Parents who are facing divorce or separation are usually most anxious about what will happen to their children. This post will explain how separation affects the residence of children and at what age a child is legally able to make decisions.
Oftentimes, a child might not choose the parent that would actually be in their best interest. For example, they might prefer to choose the ‘fun’ parent but this parent might be incapable/unwilling to provide the day-to-day care the child needs. What would happen in a situation like this?
What is the law around child custody in Alberta?
In the case of parents who are seeking a divorce, parenting arrangements (formerly known as “custody and access”) are governed by the Canadian Divorce Act. Where the parents are not married, or not seeking to divorce, the relevant law is Alberta’s Family Law Act.
The primary consideration under Canada’s Divorce Act and Alberta’s Family Law Act is the best interests of the child. This includes is the child’s physical, emotional and psychological safety, security and well-being.
The court can may also take into account the child’s own views and preferences. This is where the child might express a desire to live with one parent over the other.
What age should the child be before they get a say?
There is no set age.
Generally, the older the child then the more likely their opinion will be considered. This is because an older child will have maturity to understand the implications of their opinion.
It is important to note that just because a child’s wishes are taken into consideration does not mean they are making the final decision about who they want to live with. There are other factors which will also be considered.
Some case examples demonstrating when the child’s wishes have been takening into account include:
- In Albers v Albers (2011) ABQB 456, the court held that at the wishes of a 12 years old child should “definitely be considered” but the child’s wishes should not “predominate over all other factors”.

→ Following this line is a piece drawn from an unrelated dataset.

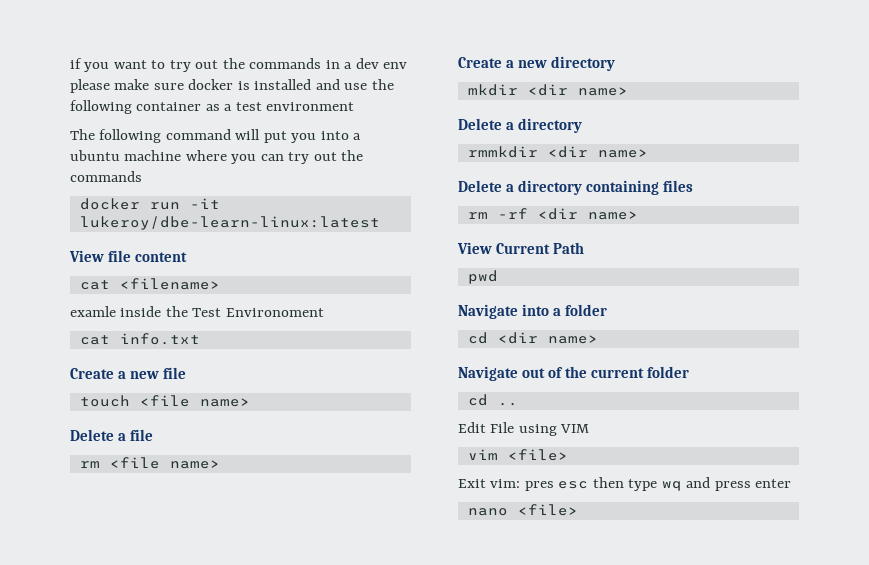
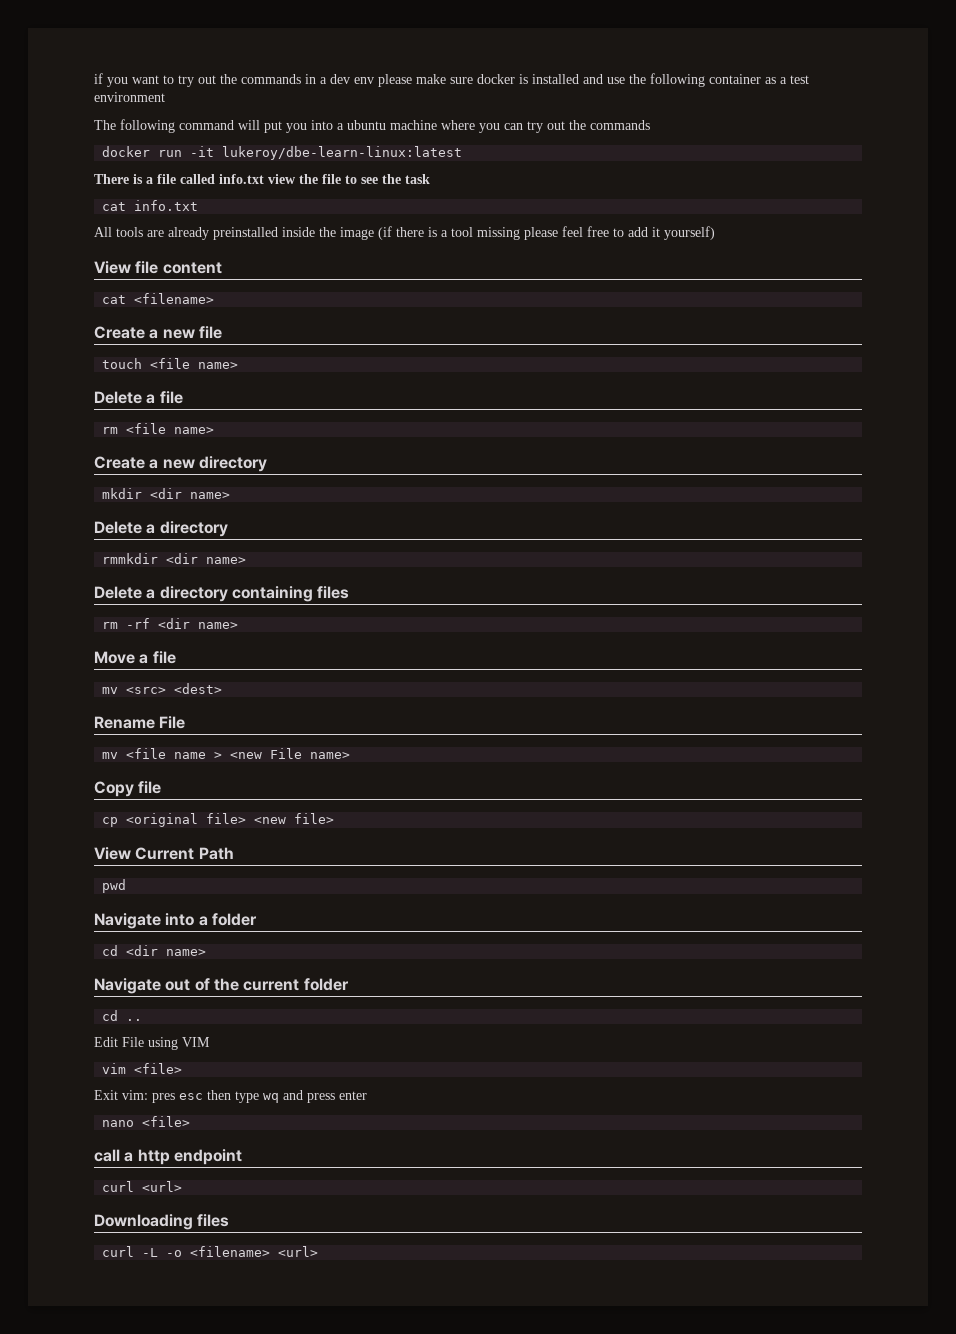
(380, 223) none -> [94,174,430,184] [102,200,199,211] [94,226,715,240] // There is a file called info.txt view the file to see the task // cat info.txt // All tools are already preinstalled inside the image (if there is a tool missing please feel free to add it yourself)
[70,306,324,317] [79,333,200,345] // examle inside the Test Environoment // cat info.txt -> (215, 298) none
(638, 215) none -> [94,651,176,664] [102,683,223,694] [94,716,186,729] [102,748,351,759] [94,781,162,797] [102,813,335,827] // Move a file // mv <src> <dest> // Rename File // mv <file name > <new File name> // Copy file // cp <original file> <new file>
(578, 510) none -> [94,1149,242,1165] [102,1181,183,1192] [94,1214,230,1230] [102,1246,319,1257] // call a http endpoint // curl <url> // Downloading files // curl -L -o <filename> <url>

- In RM v JS (2013) ABCA 441, the court took into account a 10 year old child’s wishes.
However the individual child’s maturity will be considered, so these ages should not be seen as a blanket rule.
From the age of 18, the child will legally become an adult and then has the legal freedom and right to decide where they live.
How are the child’s opinions taken into consideration?
Parents are discouraged from soliciting opinion evidence from their children. This viewed dimly by the Courts as a parent drawing the child into the litigation to pick sides; a practice that is most often viewed to be contrary to the child’s best interest.
Children like to please their parents and will often tell each parent what they believe that parent wants to hear. For this reason, evidence tendered by the parents about the wishes of their child, which is often conflicting with the evidence of the other parent, is seldom given much weight. Accordingly, other manners of introducing children’s parenting opinion evidence have been adopted by our Courts.
There are two main ways that a child’s evidence of his or her parenting preferences can be considered in evidence: through the child’s own lawyer who is appointed by the Court or through a Voice of the Child Report tendered through a psychologist.
The parents can (and should!) discuss the situation with their child. This is a challenging and difficult time for everyone.
Asking your child for their opinion does not mean that you’re asking them to take sides. You can also consider arranging a “Voice of the child report” where a social worker or legal adviser speaks to your child and prepares a report.
What about extenuating circumstances?
In some circumstances, it might not be appropriate to take into account the child’s opinion. For example, where there has been family violence, abuse or criminal behaviour.